Public hearings for the Extension proposal are set for Jan. 8 and Jan. 29 at the Jackson County Courthouse Auditorium. Public hearings for the library measure are set for Feb. 12 and March 5.
Of $1.4 million in general fund cuts made to several Jackson County departments during budget proceedings last April, a majority has been added back, county officials said.
That's due to underspending by county departments and additional revenues gleaned from property taxes, along with anticipated revenues from PERS reform and timber payments.
About $1 million has been restored to the county's libraries, Oregon State University Extension Service, veterans' services, public health, Health and Human Services partners, a wildlife services officer, the RVTV contract, communications and marketing, and Rogue Valley Council of Governments for the 2013-14 fiscal year.

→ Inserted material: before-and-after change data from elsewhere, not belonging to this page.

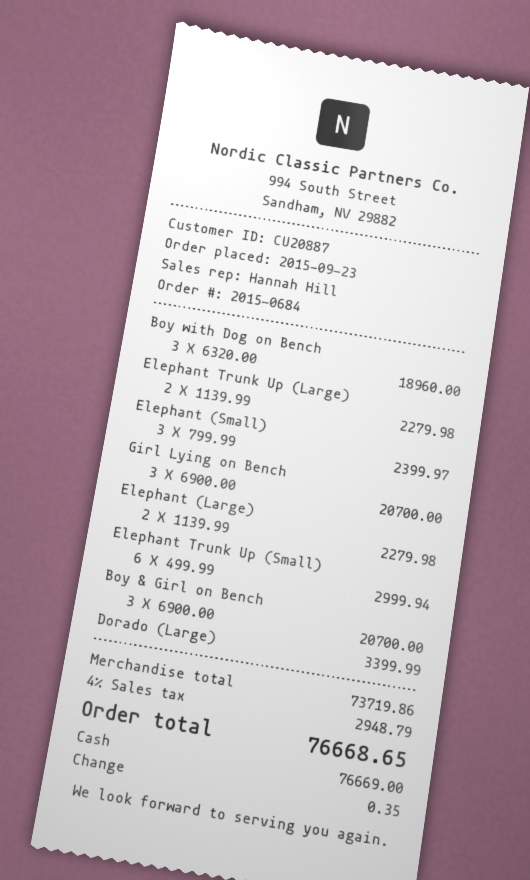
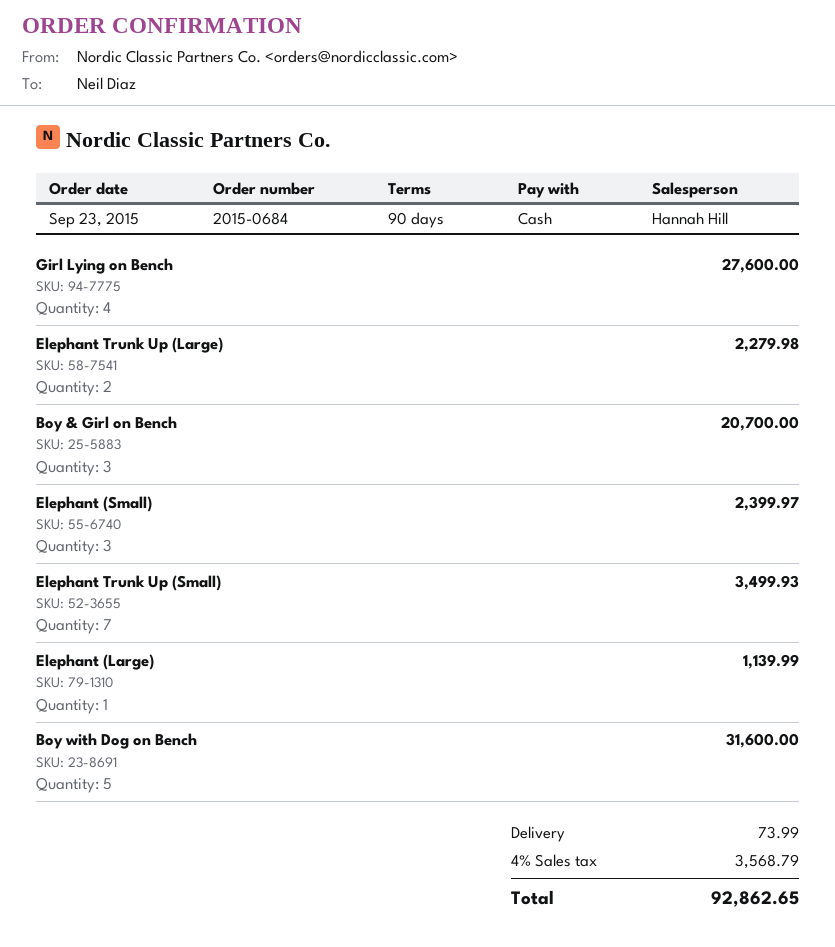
Boy with Dog on Bench: 3 for 18960.00 -> 5 for 31600.00
Girl Lying on Bench: 3 for 20700.00 -> 4 for 27600.00
Elephant (Large): 2 for 2279.98 -> 1 for 1139.99
Elephant Trunk Up (Small): 6 for 2999.94 -> 7 for 3499.93
Dorado (Large): 1 for 3399.99 -> none
shipping: none -> 73.99
tax: 4% = 2948.79 -> 4% = 3568.79
total: 76668.65 -> 92862.65

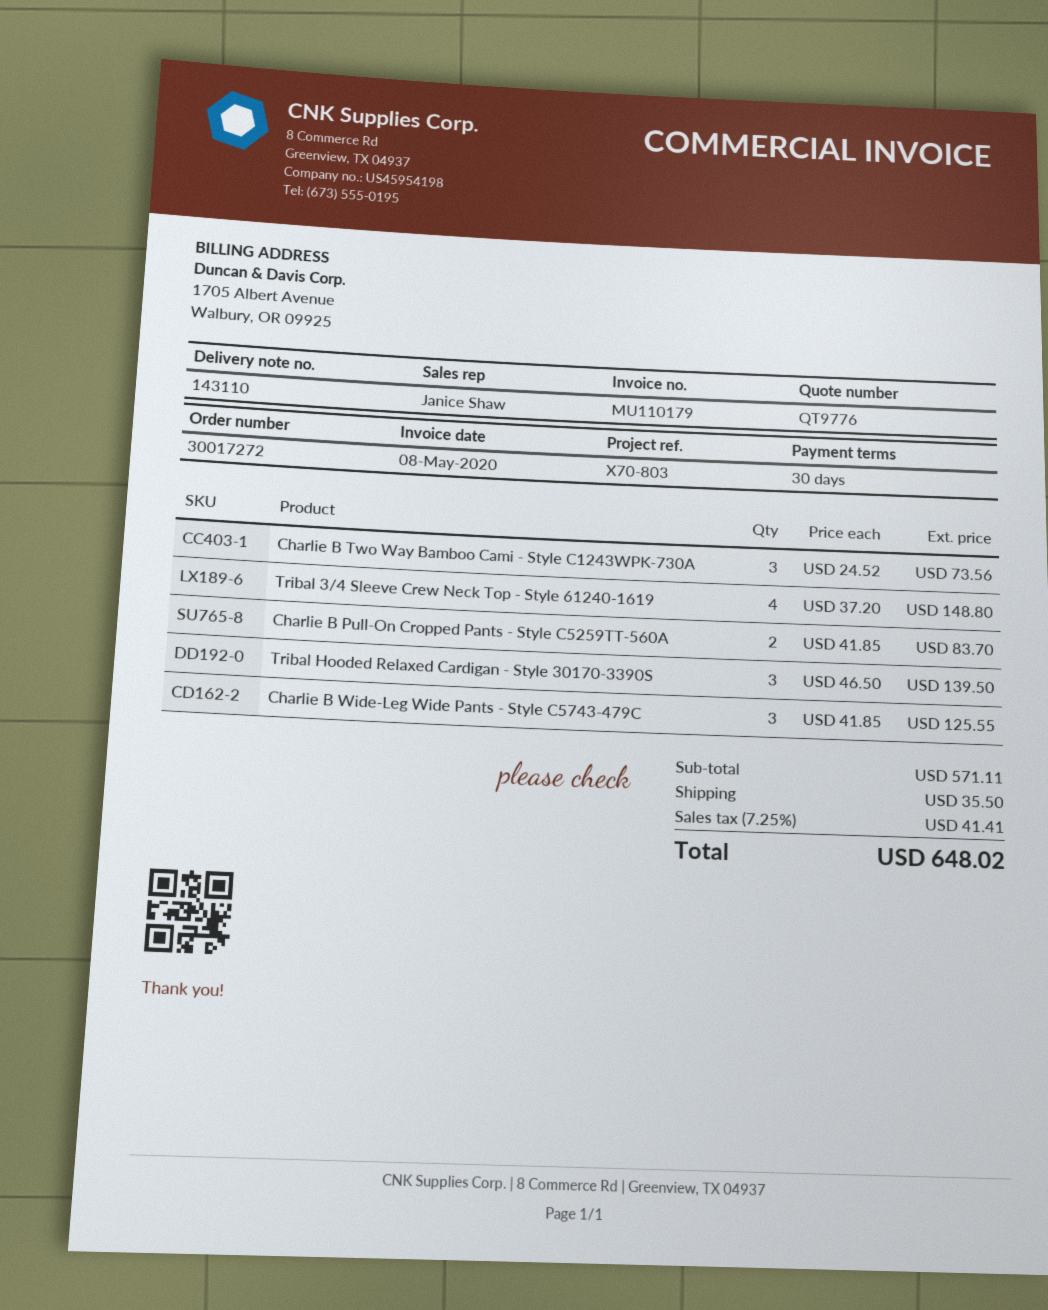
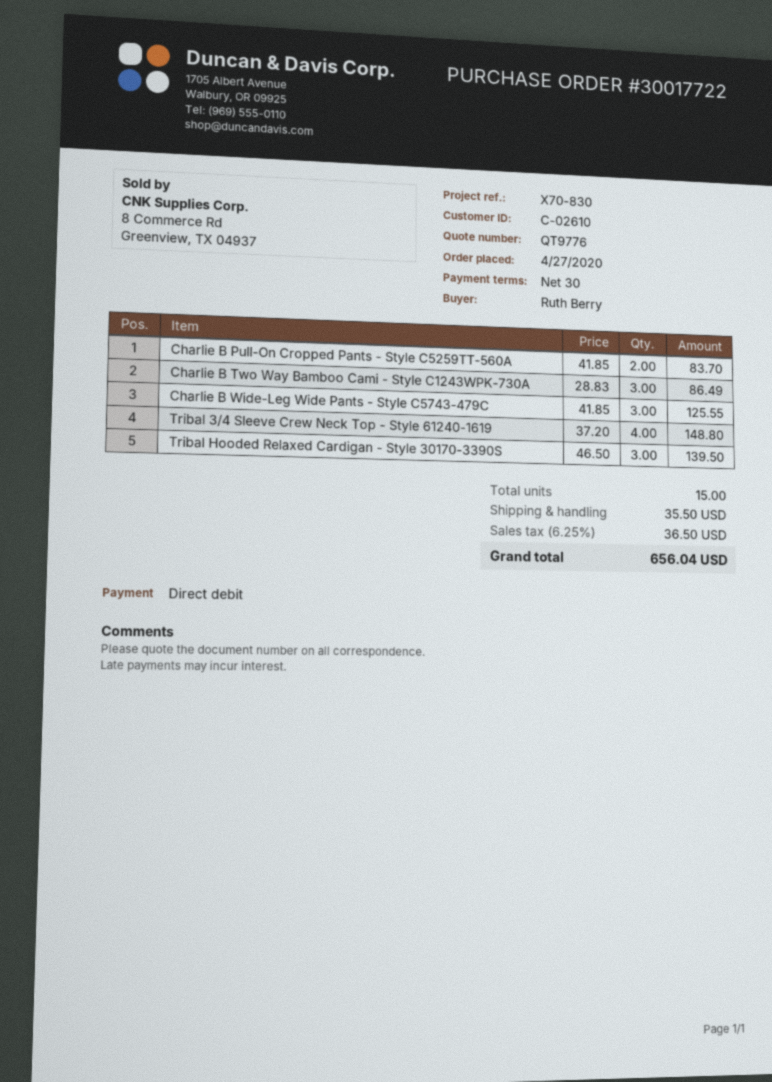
order number: 30017272 -> 30017722
reference: X70-803 -> X70-830
Charlie B Two Way Bamboo Cami - Style C1243WPK-730A: 3 x 24.52 = 73.56 -> 3 x 28.83 = 86.49
tax: 7.25% = 41.41 -> 6.25% = 36.50
total: 648.02 -> 656.04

A cut of $250,000 to the sheriff's budget was not restored, because the department is expected to generate $1 million by renting out jail beds to federal and local police agencies, said County Administrator Danny Jordan.
A cut of $100,000 to the Development Services budget also remained in place because of additional revenues.
If approved by voters, the library proposal would cost property owners 60 cents per $1,000 of assessed value. That's $120 a year on a $200,000 house. The tax would generate about $9 million a year, eliminating the need for support from the county general fund and restoring hours to pre-2007 shutdown levels, supporters said.
The service district to fund the Extension would tax homeowners between 2 and 5 cents for every $1,000 of assessed value, or between $4 and $10 annually for someone who owns a $200,000 home. That would raise between $321,000 and $804,000 a year, which would pay for new positions such as a 4-H program assistant, Master Gardener and land-steward coordinators, an office assistant, and a property and building manager. Supplies and materials, maintenance and county fair judges and prizes, now paid for by the county, also would be covered by the new funds.
All 11 Jackson County cities have agreed to let their communities be included in the vote for the special districts.
"We do have all of the petitions," Jackson County Commissioner John Rachor said.
Following April 2013 budget hearings, when the county labored to close a $6.7 million funding gap, officials decided that 14 of the 15 library branches — all but Medford's — would close during the 2014-15 fiscal year unless alternative funding sources could be found. The Medford library would close during the 2015-16 fiscal year, they said.
Maureen Swift, who is involved in helping organize an educational campaign, said she thinks the library measure has a shot, but she said a lot of work needs to be done.
"People seem to be a little bit more cognizant of the danger of having libraries close, possibly because they've lived through it all once," Swift said, referring to a six-month shutdown of all county libraries in 2007.
"We're still hopeful."
"I don't think it's a slam dunk," Extension Director Phil Van Buskirk said of the extension proposal. "I think we have a lot of work to do to really educate the community as to what we do."
Without the funding, the Extension would likely close by the next fiscal year, Van Buskirk said.
"It could be a do-or-die situation," he said.